*** Opening of Data records ***

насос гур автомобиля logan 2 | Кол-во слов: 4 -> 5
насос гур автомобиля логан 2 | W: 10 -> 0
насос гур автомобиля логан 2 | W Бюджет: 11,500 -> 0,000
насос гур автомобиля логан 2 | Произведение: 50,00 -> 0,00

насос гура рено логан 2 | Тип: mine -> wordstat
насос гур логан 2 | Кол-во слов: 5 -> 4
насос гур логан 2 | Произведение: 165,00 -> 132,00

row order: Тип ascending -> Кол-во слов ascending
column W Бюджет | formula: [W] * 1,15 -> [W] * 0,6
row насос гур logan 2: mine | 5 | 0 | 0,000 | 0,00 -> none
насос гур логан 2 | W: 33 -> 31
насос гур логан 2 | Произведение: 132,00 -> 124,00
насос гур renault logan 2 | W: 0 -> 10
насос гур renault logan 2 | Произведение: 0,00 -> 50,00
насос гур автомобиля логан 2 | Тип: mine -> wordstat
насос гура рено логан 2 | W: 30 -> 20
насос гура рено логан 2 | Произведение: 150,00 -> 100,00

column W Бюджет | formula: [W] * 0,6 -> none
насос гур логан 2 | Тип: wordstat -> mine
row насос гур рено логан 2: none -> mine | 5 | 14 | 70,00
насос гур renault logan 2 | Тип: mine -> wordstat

*** Close of Data records ***
*** Opening of Data records ***

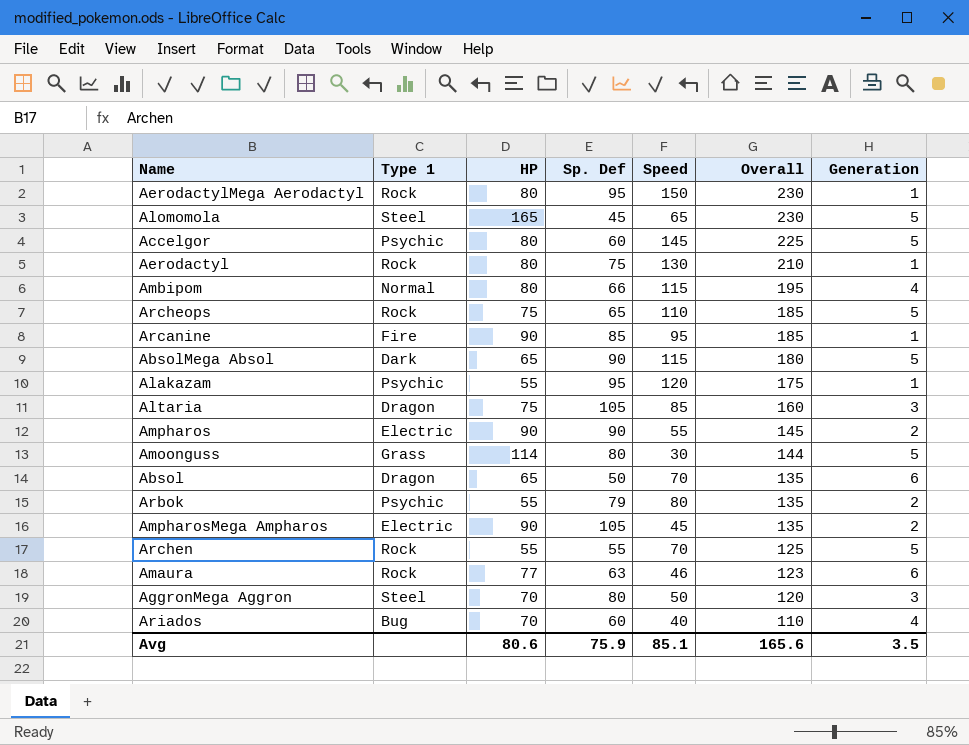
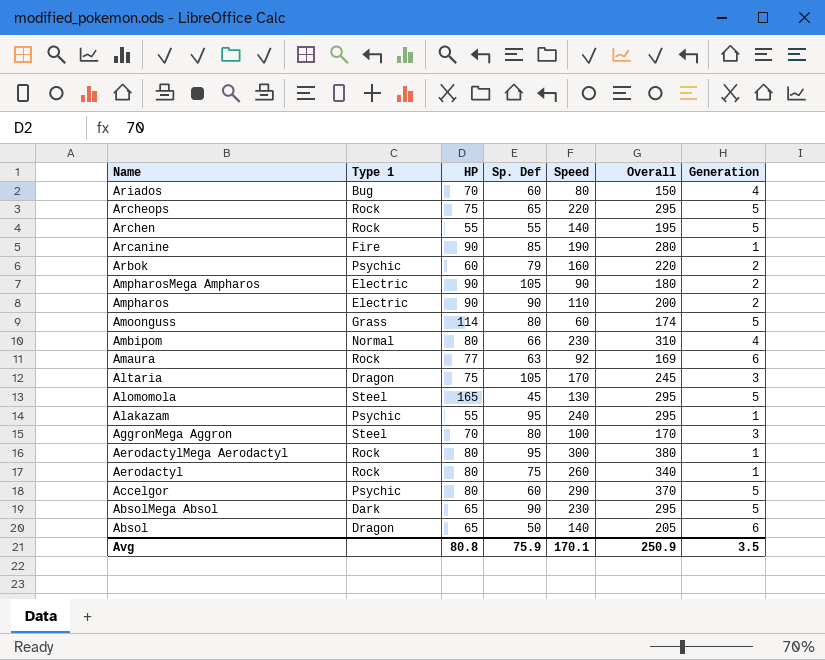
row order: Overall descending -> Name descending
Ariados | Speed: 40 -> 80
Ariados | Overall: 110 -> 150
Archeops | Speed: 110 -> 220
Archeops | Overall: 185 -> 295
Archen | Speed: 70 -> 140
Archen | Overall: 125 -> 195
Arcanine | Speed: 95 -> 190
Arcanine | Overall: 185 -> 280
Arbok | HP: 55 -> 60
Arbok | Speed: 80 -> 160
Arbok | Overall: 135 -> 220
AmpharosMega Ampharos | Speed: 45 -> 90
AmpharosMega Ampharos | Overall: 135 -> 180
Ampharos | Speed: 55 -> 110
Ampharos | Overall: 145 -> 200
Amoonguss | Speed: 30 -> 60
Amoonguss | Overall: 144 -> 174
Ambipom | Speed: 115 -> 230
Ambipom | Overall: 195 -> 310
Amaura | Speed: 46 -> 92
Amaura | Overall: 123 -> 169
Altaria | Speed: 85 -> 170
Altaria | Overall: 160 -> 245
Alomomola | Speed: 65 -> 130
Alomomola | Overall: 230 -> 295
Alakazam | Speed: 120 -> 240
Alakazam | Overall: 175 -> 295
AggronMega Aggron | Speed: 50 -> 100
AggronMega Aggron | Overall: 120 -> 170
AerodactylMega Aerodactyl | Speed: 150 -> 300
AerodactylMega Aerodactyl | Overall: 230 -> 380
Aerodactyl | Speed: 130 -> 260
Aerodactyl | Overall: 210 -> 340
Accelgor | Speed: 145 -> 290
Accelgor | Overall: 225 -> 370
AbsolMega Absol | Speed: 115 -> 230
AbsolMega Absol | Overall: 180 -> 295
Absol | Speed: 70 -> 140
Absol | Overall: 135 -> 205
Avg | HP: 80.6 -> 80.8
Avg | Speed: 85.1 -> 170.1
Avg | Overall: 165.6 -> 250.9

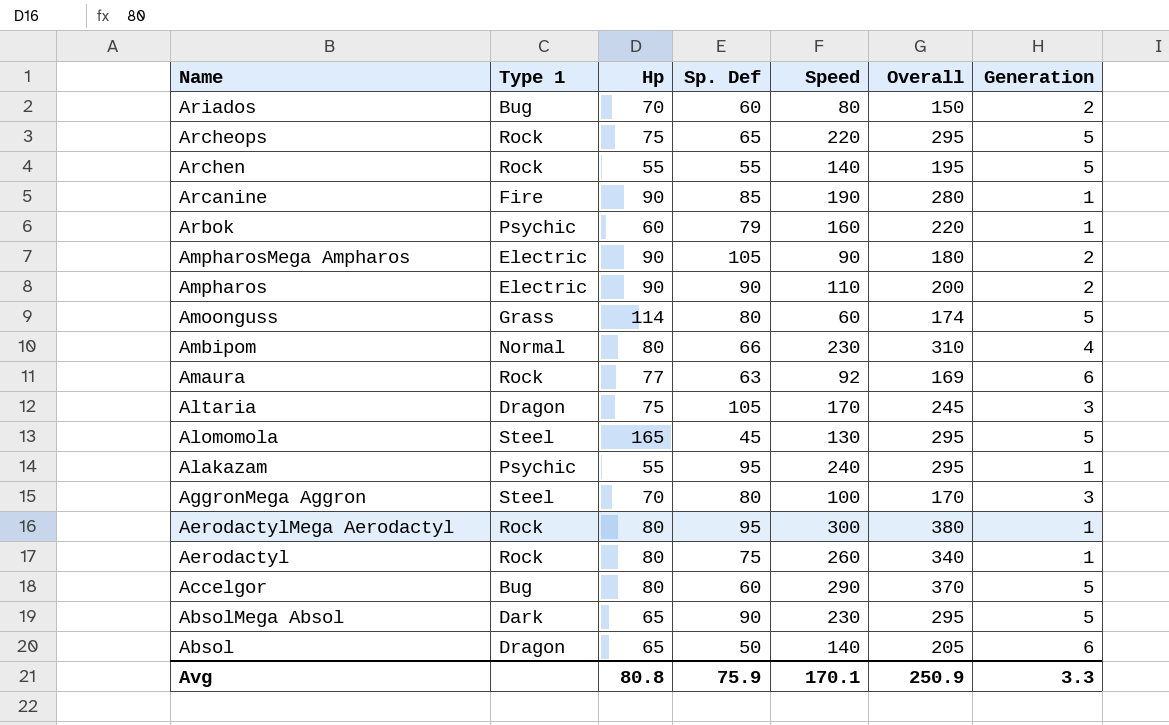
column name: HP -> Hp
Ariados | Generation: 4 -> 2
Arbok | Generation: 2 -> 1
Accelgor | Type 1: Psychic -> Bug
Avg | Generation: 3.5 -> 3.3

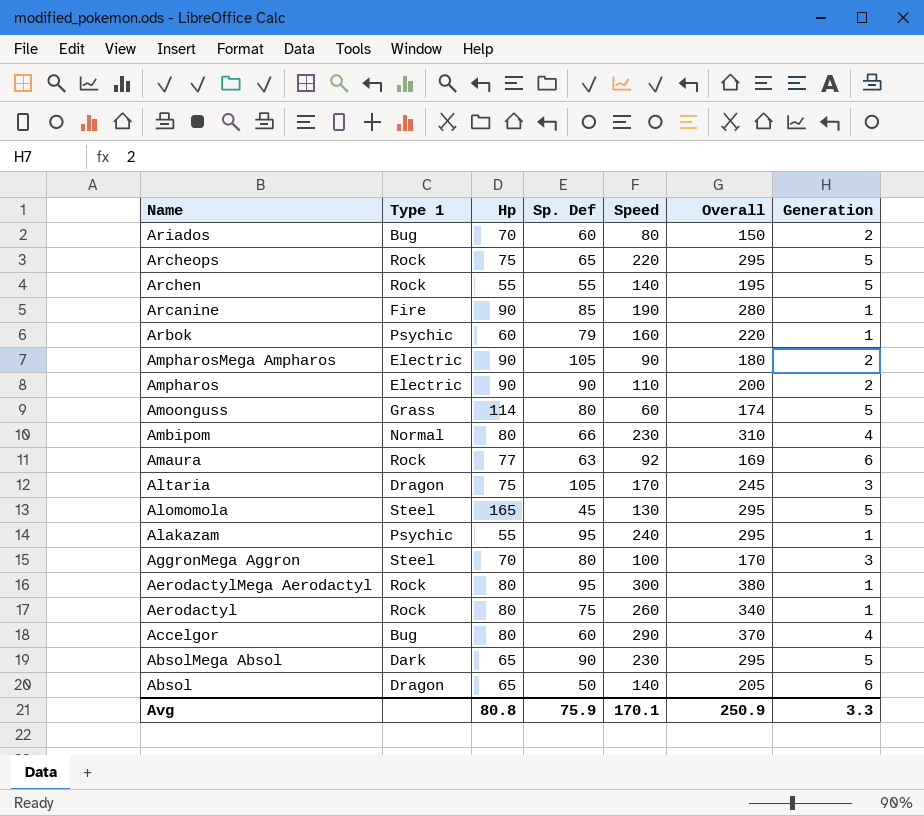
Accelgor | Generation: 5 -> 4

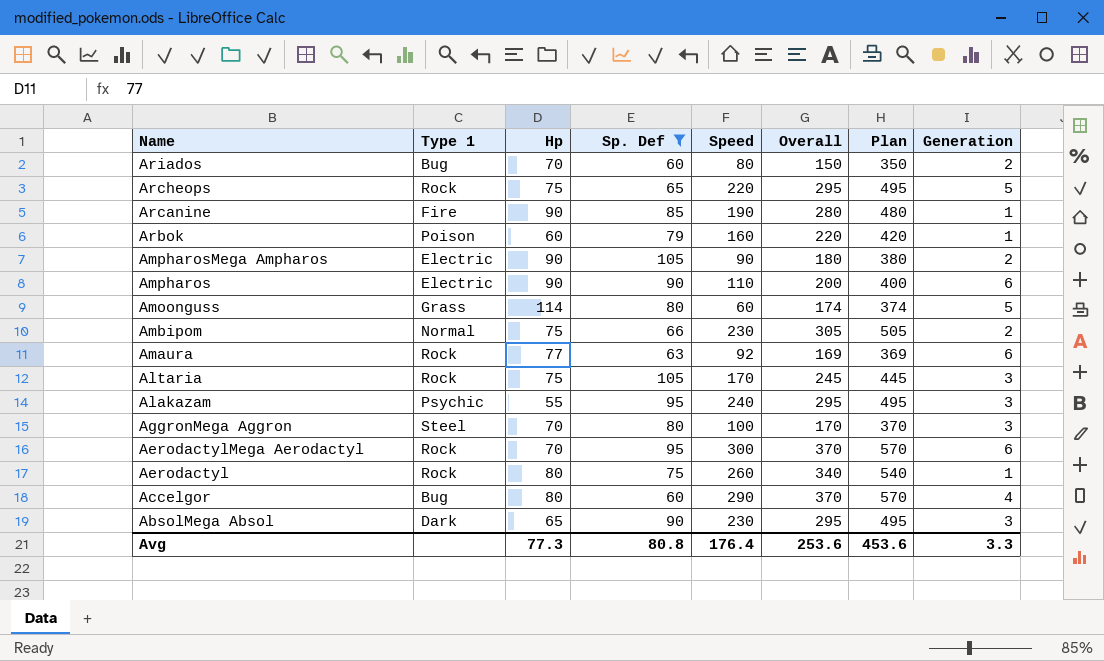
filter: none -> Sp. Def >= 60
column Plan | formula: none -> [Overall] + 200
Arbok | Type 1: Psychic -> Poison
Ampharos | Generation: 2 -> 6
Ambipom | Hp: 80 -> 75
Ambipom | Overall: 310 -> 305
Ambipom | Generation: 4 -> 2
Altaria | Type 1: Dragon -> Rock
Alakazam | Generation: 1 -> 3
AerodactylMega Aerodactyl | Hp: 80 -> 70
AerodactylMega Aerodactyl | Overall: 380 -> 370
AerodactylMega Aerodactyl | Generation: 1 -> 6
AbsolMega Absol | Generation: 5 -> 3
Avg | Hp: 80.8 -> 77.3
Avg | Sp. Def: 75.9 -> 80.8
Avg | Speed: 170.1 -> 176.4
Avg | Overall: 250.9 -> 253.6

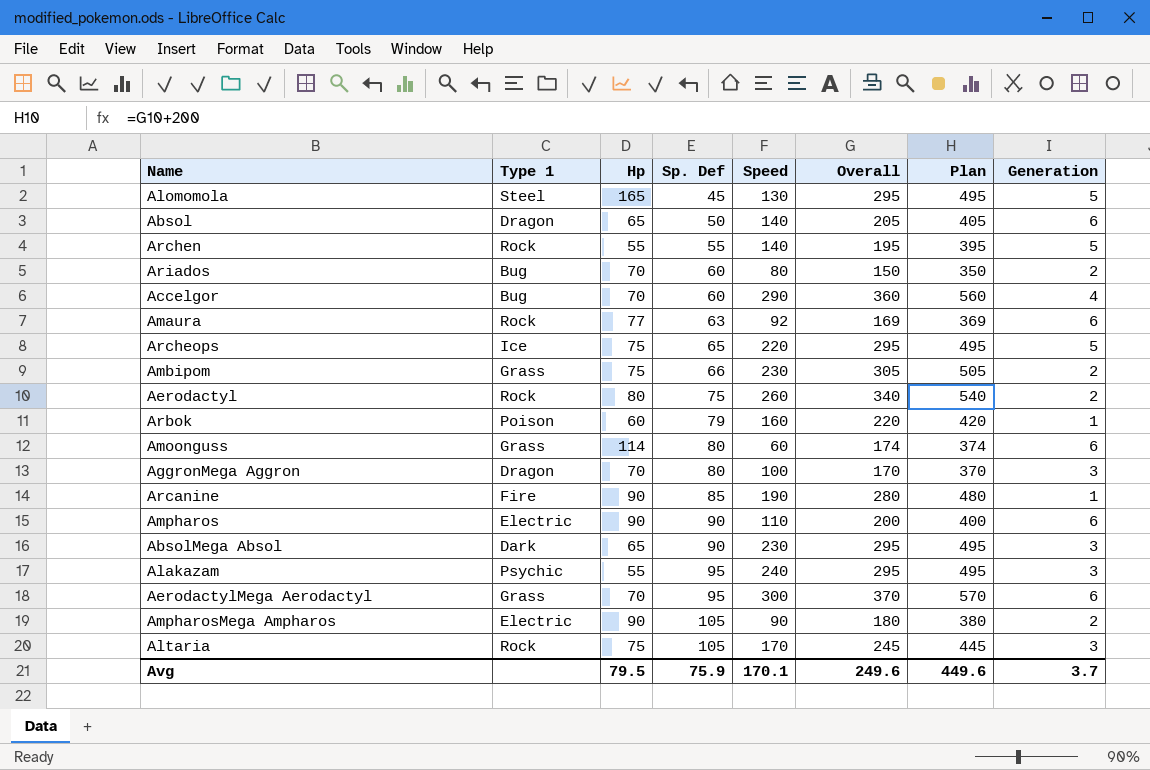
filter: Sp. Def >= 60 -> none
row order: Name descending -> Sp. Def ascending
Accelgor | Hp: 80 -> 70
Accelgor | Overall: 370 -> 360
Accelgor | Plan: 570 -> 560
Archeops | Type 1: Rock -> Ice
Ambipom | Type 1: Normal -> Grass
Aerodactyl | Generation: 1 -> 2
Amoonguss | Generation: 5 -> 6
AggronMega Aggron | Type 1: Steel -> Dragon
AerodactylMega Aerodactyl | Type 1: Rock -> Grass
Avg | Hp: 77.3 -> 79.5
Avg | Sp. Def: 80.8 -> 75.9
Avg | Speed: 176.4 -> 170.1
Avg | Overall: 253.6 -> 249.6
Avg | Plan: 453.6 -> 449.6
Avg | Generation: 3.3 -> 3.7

*** Close of Data records ***

Start with the line above that contains "насос гур автомобиля logan" and end with the line that contains "насос гур логан 2 | W: 33 -> 31". Write out those lines exactly, and only those.

насос гур автомобиля logan 2 | Кол-во слов: 4 -> 5
насос гур автомобиля логан 2 | W: 10 -> 0
насос гур автомобиля логан 2 | W Бюджет: 11,500 -> 0,000
насос гур автомобиля логан 2 | Произведение: 50,00 -> 0,00

насос гура рено логан 2 | Тип: mine -> wordstat
насос гур логан 2 | Кол-во слов: 5 -> 4
насос гур логан 2 | Произведение: 165,00 -> 132,00

row order: Тип ascending -> Кол-во слов ascending
column W Бюджет | formula: [W] * 1,15 -> [W] * 0,6
row насос гур logan 2: mine | 5 | 0 | 0,000 | 0,00 -> none
насос гур логан 2 | W: 33 -> 31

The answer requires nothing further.